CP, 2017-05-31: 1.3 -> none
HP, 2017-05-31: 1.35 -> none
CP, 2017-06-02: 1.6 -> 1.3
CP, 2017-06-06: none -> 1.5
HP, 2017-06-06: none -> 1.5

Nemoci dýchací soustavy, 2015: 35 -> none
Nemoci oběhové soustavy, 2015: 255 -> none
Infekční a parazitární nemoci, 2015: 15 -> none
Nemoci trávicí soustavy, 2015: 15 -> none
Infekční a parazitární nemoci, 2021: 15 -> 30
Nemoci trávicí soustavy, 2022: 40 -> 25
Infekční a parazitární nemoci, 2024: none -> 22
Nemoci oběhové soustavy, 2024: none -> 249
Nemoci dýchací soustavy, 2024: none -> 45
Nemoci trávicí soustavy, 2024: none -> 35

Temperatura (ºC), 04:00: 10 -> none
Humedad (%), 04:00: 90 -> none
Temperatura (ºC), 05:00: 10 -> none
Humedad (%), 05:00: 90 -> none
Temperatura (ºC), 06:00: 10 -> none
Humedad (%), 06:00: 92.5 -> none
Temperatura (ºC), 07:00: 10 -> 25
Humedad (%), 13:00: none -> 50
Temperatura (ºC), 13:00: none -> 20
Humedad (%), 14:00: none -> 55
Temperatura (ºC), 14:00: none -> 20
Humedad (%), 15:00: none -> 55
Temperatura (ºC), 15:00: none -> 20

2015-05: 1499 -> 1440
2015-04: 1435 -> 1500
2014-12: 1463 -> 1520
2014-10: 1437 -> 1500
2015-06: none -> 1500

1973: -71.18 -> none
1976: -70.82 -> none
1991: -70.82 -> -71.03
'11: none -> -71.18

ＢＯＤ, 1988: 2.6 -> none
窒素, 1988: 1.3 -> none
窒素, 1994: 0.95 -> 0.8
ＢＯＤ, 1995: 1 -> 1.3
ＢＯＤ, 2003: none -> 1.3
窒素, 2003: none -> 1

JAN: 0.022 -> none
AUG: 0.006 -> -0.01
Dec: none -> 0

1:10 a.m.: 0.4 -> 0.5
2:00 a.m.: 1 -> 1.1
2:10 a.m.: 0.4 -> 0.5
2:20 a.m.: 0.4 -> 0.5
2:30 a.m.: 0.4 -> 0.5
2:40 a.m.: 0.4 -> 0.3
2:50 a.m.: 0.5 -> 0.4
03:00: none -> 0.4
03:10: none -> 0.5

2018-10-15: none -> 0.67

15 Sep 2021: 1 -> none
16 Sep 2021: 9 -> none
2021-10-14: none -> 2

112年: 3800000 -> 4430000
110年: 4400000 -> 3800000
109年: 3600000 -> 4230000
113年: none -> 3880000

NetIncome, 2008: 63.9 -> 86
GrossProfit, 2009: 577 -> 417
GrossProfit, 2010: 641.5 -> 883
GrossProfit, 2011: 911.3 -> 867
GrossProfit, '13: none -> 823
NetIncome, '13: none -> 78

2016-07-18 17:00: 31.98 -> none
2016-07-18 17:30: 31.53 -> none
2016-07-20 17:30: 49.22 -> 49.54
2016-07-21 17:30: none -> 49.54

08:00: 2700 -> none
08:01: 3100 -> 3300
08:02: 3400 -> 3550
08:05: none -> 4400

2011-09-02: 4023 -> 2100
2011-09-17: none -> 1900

########

WORK REQUIRED: Without any change, reproduce the listing above in full.

RESULT:
CP, 2017-05-31: 1.3 -> none
HP, 2017-05-31: 1.35 -> none
CP, 2017-06-02: 1.6 -> 1.3
CP, 2017-06-06: none -> 1.5
HP, 2017-06-06: none -> 1.5

Nemoci dýchací soustavy, 2015: 35 -> none
Nemoci oběhové soustavy, 2015: 255 -> none
Infekční a parazitární nemoci, 2015: 15 -> none
Nemoci trávicí soustavy, 2015: 15 -> none
Infekční a parazitární nemoci, 2021: 15 -> 30
Nemoci trávicí soustavy, 2022: 40 -> 25
Infekční a parazitární nemoci, 2024: none -> 22
Nemoci oběhové soustavy, 2024: none -> 249
Nemoci dýchací soustavy, 2024: none -> 45
Nemoci trávicí soustavy, 2024: none -> 35

Temperatura (ºC), 04:00: 10 -> none
Humedad (%), 04:00: 90 -> none
Temperatura (ºC), 05:00: 10 -> none
Humedad (%), 05:00: 90 -> none
Temperatura (ºC), 06:00: 10 -> none
Humedad (%), 06:00: 92.5 -> none
Temperatura (ºC), 07:00: 10 -> 25
Humedad (%), 13:00: none -> 50
Temperatura (ºC), 13:00: none -> 20
Humedad (%), 14:00: none -> 55
Temperatura (ºC), 14:00: none -> 20
Humedad (%), 15:00: none -> 55
Temperatura (ºC), 15:00: none -> 20

2015-05: 1499 -> 1440
2015-04: 1435 -> 1500
2014-12: 1463 -> 1520
2014-10: 1437 -> 1500
2015-06: none -> 1500

1973: -71.18 -> none
1976: -70.82 -> none
1991: -70.82 -> -71.03
'11: none -> -71.18

ＢＯＤ, 1988: 2.6 -> none
窒素, 1988: 1.3 -> none
窒素, 1994: 0.95 -> 0.8
ＢＯＤ, 1995: 1 -> 1.3
ＢＯＤ, 2003: none -> 1.3
窒素, 2003: none -> 1

JAN: 0.022 -> none
AUG: 0.006 -> -0.01
Dec: none -> 0

1:10 a.m.: 0.4 -> 0.5
2:00 a.m.: 1 -> 1.1
2:10 a.m.: 0.4 -> 0.5
2:20 a.m.: 0.4 -> 0.5
2:30 a.m.: 0.4 -> 0.5
2:40 a.m.: 0.4 -> 0.3
2:50 a.m.: 0.5 -> 0.4
03:00: none -> 0.4
03:10: none -> 0.5

2018-10-15: none -> 0.67

15 Sep 2021: 1 -> none
16 Sep 2021: 9 -> none
2021-10-14: none -> 2

112年: 3800000 -> 4430000
110年: 4400000 -> 3800000
109年: 3600000 -> 4230000
113年: none -> 3880000

NetIncome, 2008: 63.9 -> 86
GrossProfit, 2009: 577 -> 417
GrossProfit, 2010: 641.5 -> 883
GrossProfit, 2011: 911.3 -> 867
GrossProfit, '13: none -> 823
NetIncome, '13: none -> 78

2016-07-18 17:00: 31.98 -> none
2016-07-18 17:30: 31.53 -> none
2016-07-20 17:30: 49.22 -> 49.54
2016-07-21 17:30: none -> 49.54

08:00: 2700 -> none
08:01: 3100 -> 3300
08:02: 3400 -> 3550
08:05: none -> 4400

2011-09-02: 4023 -> 2100
2011-09-17: none -> 1900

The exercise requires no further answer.